Directions for this task
In the entries that follow, the first line to write out is the one containing "- In this section, we", and the last is the one containing "- They are basically". Reproduce that stretch exactly, with nothing before or after it.

[Task data Boundary: Start]

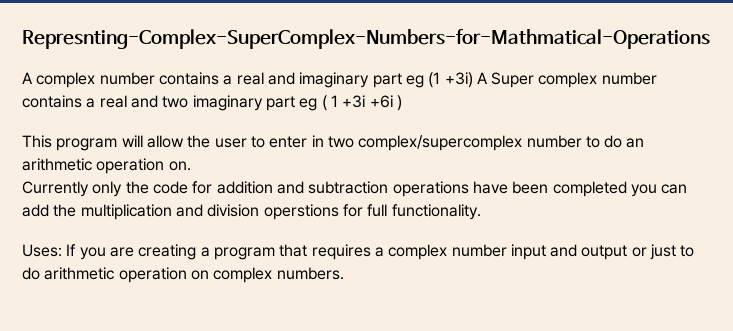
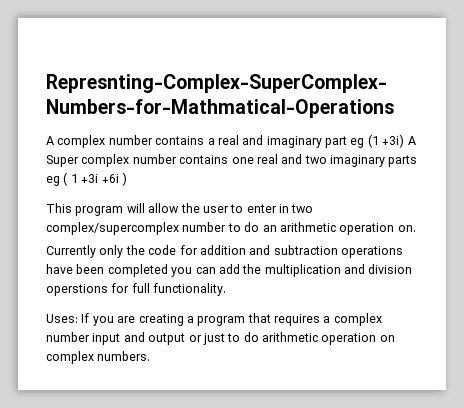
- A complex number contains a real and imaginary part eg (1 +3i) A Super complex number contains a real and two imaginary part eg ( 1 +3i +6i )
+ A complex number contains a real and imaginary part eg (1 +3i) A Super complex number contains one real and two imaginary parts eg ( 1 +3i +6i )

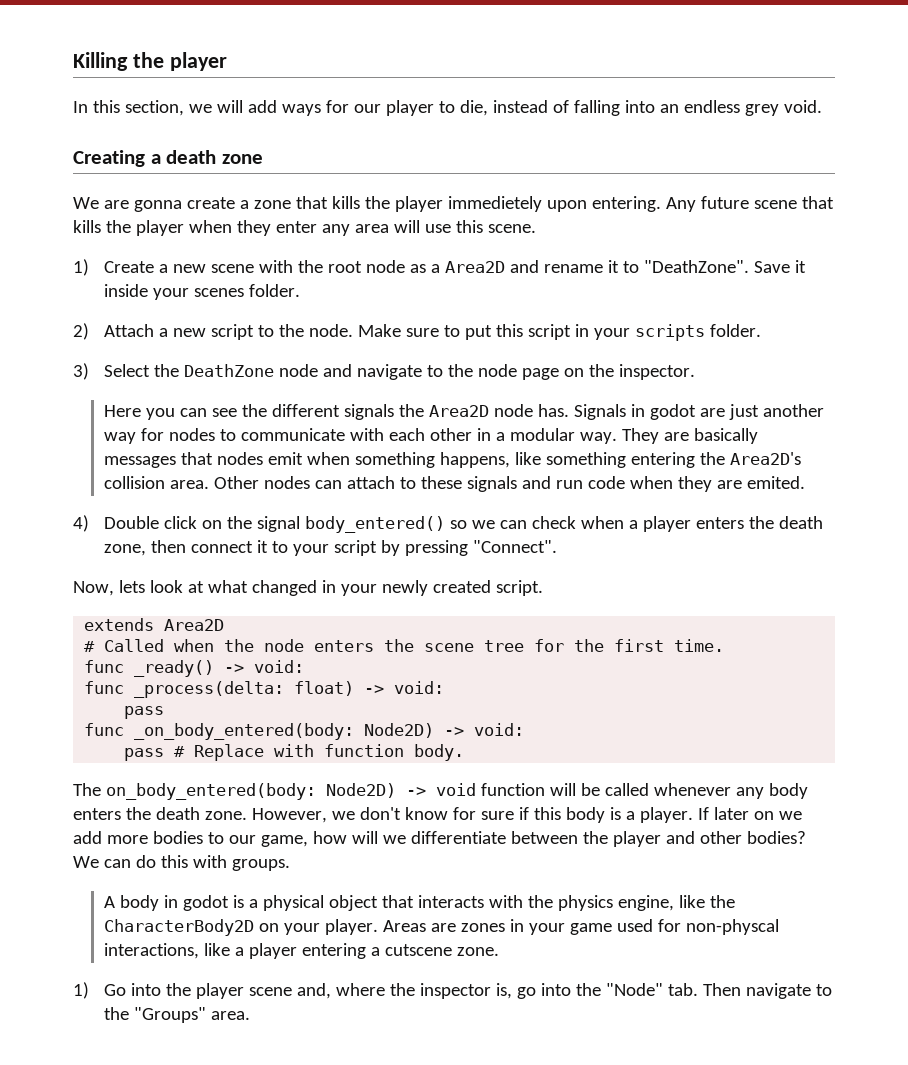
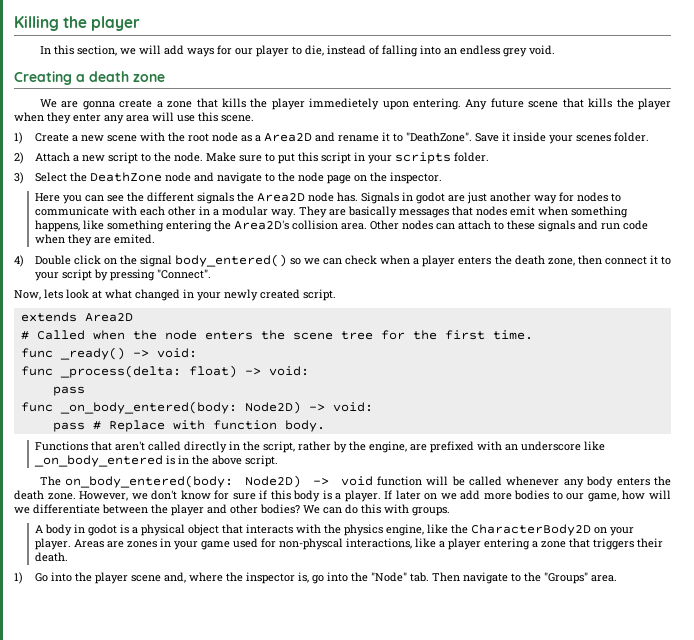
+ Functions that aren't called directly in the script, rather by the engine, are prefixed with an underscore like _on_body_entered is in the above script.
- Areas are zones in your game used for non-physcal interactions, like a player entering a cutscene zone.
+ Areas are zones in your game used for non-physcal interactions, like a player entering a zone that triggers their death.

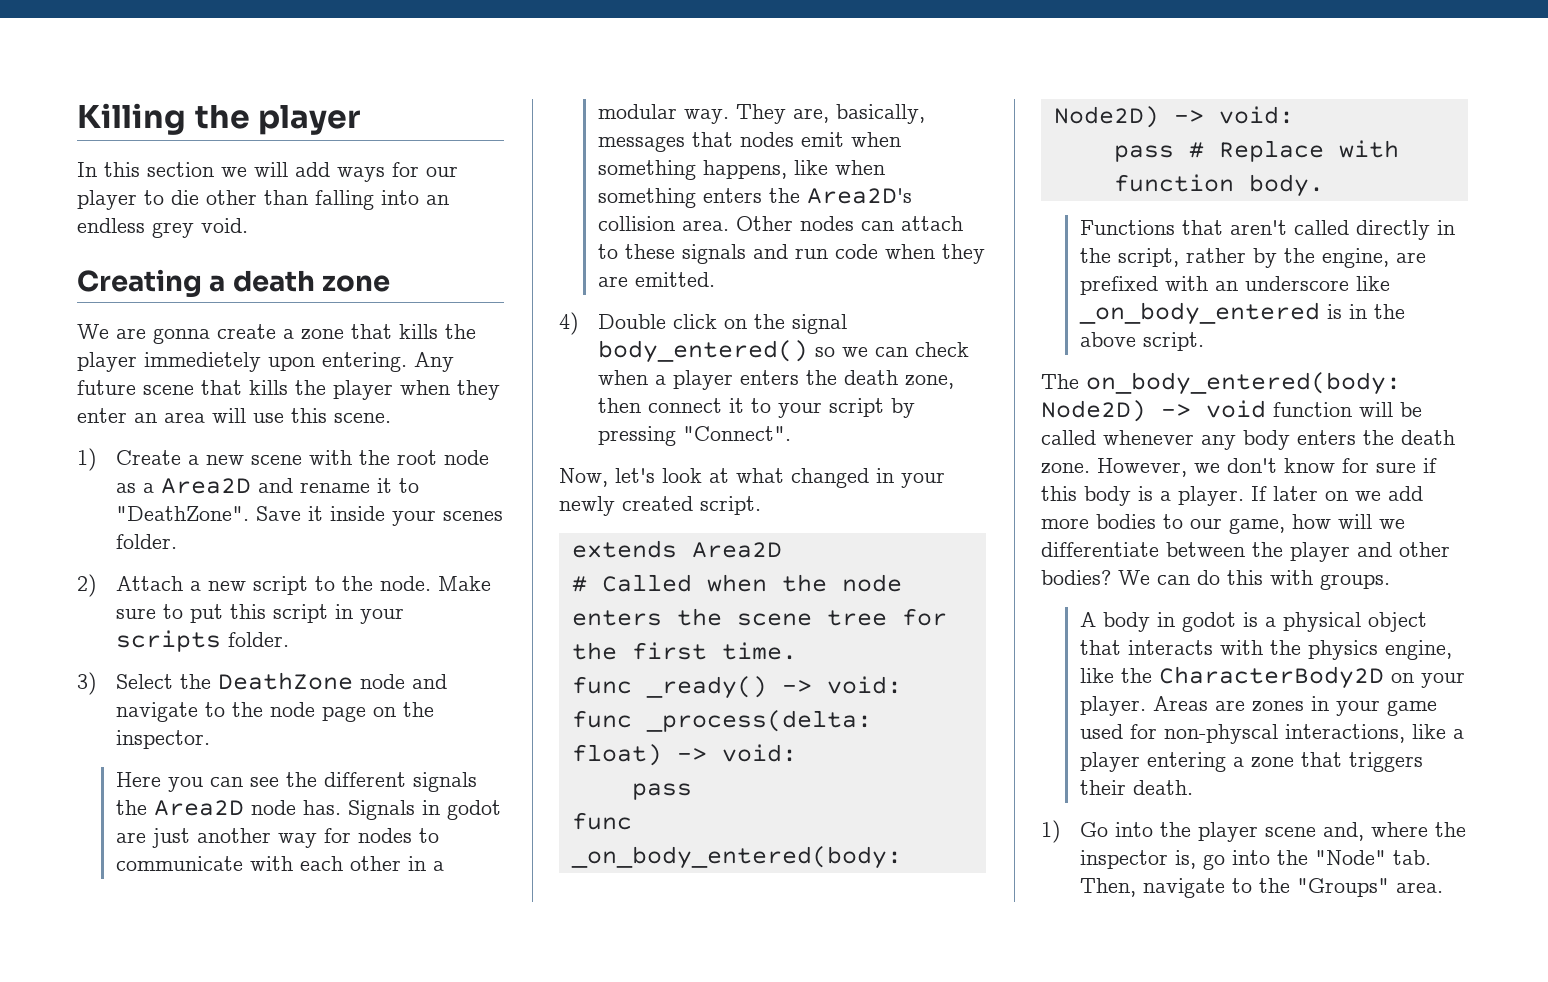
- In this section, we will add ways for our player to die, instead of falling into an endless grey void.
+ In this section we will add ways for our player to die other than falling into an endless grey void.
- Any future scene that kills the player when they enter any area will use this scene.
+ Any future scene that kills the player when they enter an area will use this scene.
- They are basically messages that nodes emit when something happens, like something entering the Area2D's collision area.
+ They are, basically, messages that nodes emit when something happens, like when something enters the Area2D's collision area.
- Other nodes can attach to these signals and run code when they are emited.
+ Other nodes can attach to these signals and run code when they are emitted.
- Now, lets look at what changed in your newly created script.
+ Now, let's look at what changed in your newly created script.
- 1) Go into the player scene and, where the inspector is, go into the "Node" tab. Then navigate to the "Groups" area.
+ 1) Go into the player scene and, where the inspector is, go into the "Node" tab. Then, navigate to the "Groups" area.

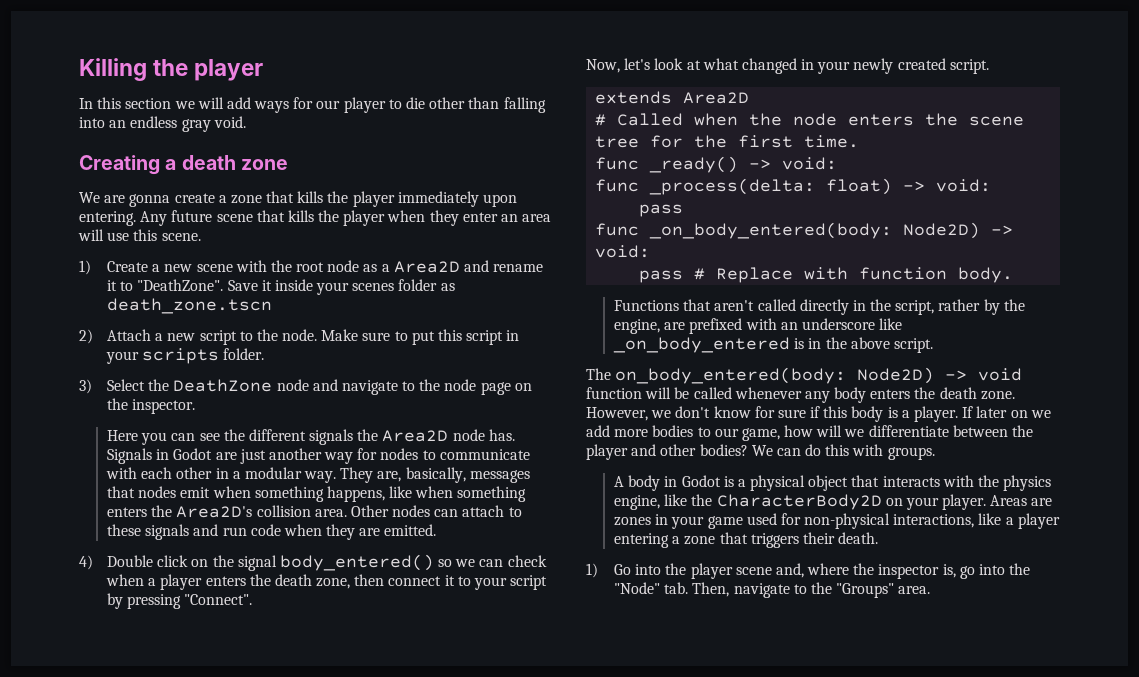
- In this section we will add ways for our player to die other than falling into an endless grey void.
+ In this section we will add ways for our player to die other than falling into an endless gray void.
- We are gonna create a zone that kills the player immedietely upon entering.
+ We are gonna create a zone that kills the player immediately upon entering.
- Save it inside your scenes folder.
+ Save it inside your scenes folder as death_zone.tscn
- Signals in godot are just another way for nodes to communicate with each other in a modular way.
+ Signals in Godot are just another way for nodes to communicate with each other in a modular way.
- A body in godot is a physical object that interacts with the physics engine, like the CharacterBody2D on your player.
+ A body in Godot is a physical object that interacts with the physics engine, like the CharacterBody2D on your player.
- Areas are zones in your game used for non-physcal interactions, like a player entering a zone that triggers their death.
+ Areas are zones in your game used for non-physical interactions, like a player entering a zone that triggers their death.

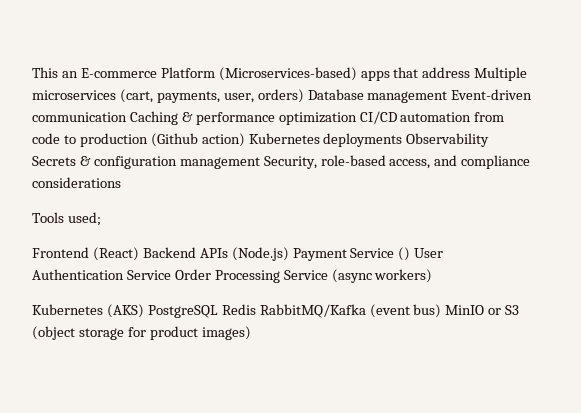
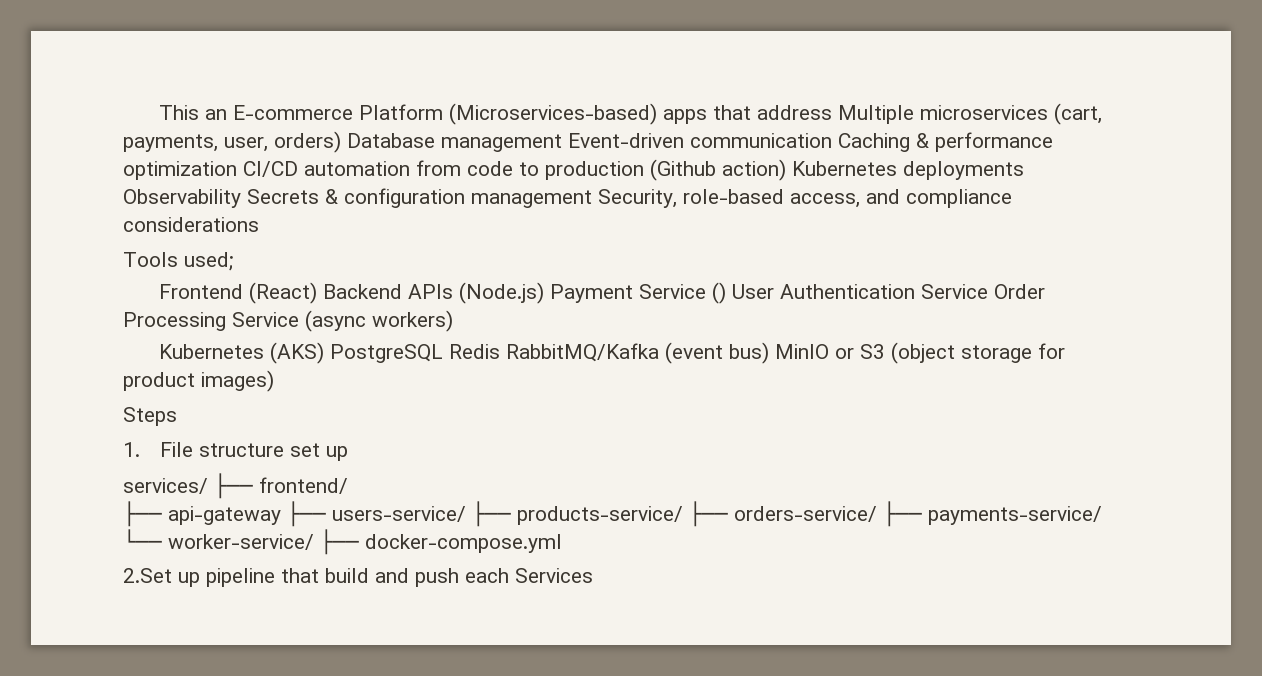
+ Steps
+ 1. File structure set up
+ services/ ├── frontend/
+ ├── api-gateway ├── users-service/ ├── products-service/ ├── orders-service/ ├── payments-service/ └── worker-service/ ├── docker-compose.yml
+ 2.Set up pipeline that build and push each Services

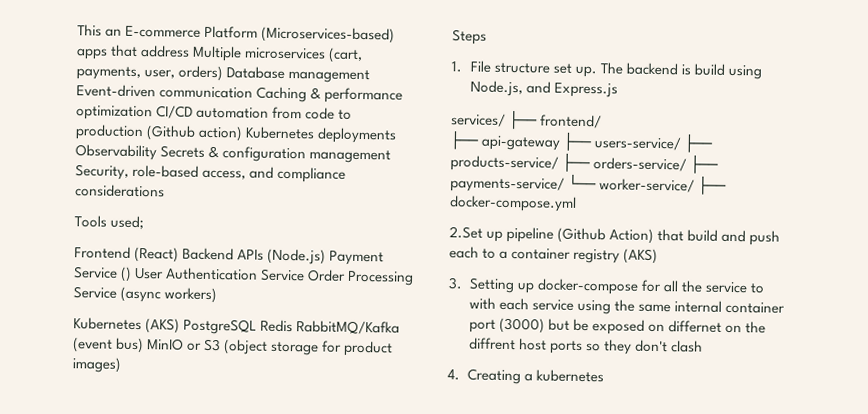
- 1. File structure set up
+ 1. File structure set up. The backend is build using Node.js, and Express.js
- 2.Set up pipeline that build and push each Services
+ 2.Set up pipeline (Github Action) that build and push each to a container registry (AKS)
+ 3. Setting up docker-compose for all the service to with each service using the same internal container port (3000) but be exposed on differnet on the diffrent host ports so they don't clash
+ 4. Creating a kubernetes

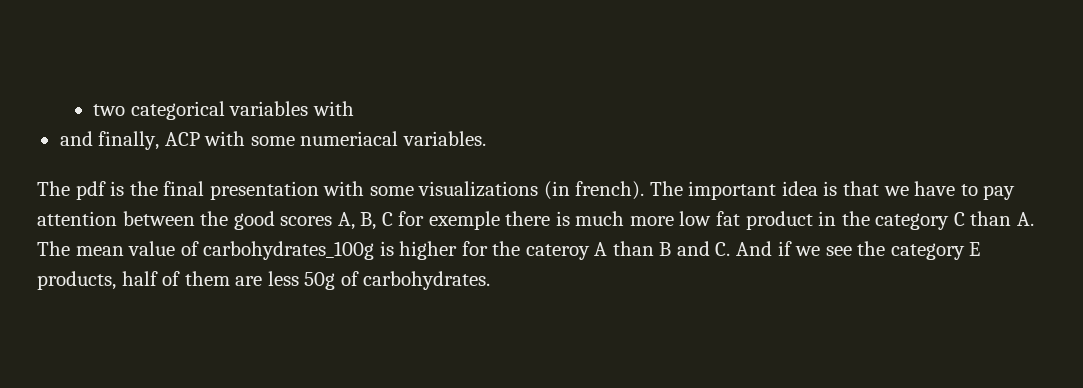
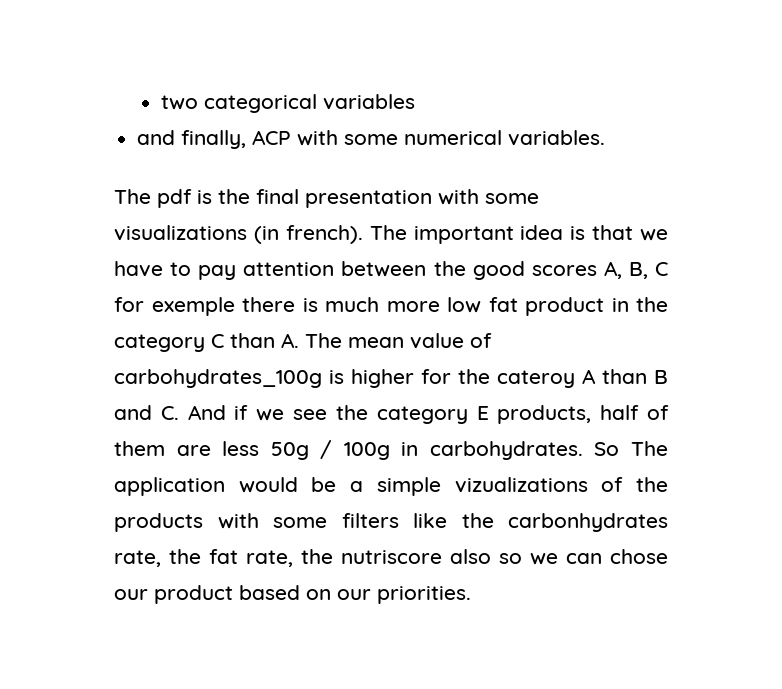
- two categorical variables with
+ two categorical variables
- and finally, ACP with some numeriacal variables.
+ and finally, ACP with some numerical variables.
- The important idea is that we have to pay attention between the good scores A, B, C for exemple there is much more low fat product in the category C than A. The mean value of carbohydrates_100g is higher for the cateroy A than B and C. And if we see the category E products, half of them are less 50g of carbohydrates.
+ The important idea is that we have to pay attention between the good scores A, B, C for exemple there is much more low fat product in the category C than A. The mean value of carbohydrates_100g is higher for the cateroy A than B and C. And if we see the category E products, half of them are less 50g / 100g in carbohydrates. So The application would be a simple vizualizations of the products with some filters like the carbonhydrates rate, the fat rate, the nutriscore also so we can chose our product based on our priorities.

[Task data Boundary: End]

Solution for this task
- In this section, we will add ways for our player to die, instead of falling into an endless grey void.
+ In this section we will add ways for our player to die other than falling into an endless grey void.
- Any future scene that kills the player when they enter any area will use this scene.
+ Any future scene that kills the player when they enter an area will use this scene.
- They are basically messages that nodes emit when something happens, like something entering the Area2D's collision area.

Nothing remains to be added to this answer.